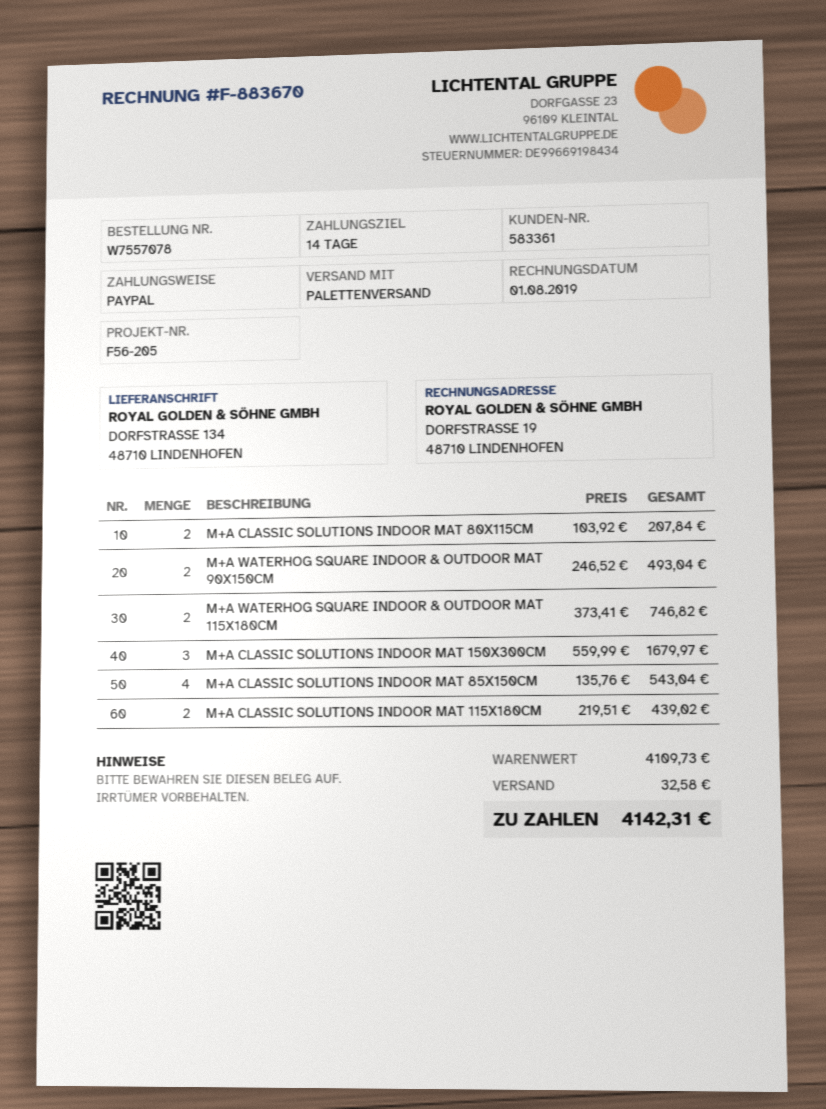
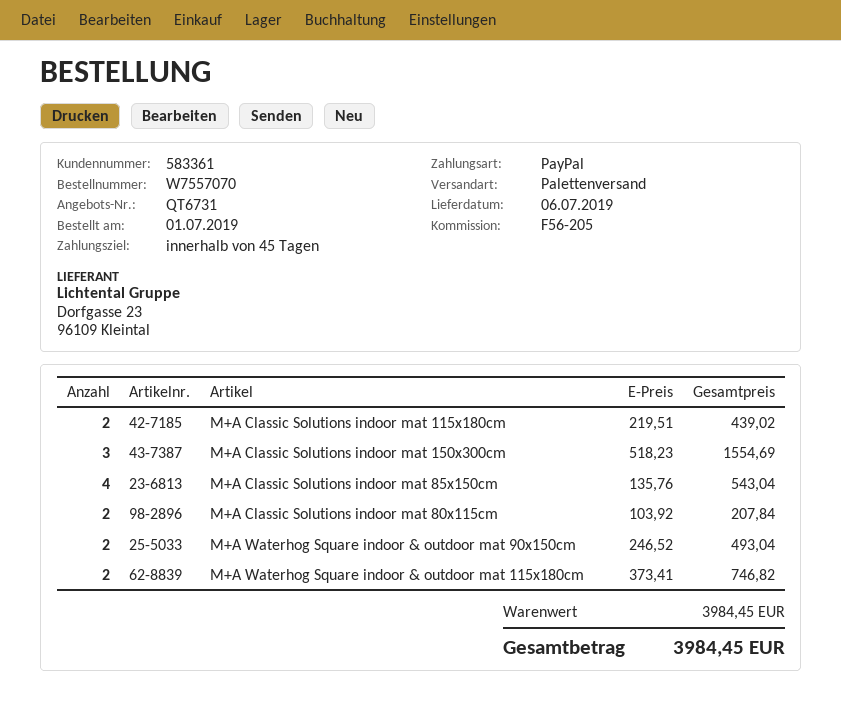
order number: W7557078 -> W7557070
payment terms: 14 days -> 45 days
M+A CLASSIC SOLUTIONS INDOOR MAT 150X300CM: 3 x 559.99 = 1679.97 -> 3 x 518.23 = 1554.69
subtotal: 4109.73 -> 3984.45
shipping: 32.58 -> none
total: 4142.31 -> 3984.45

::::::::::

> Assignment: Restate the entries verbatim and exclude any pictures.

> Problem solution:
order number: W7557078 -> W7557070
payment terms: 14 days -> 45 days
M+A CLASSIC SOLUTIONS INDOOR MAT 150X300CM: 3 x 559.99 = 1679.97 -> 3 x 518.23 = 1554.69
subtotal: 4109.73 -> 3984.45
shipping: 32.58 -> none
total: 4142.31 -> 3984.45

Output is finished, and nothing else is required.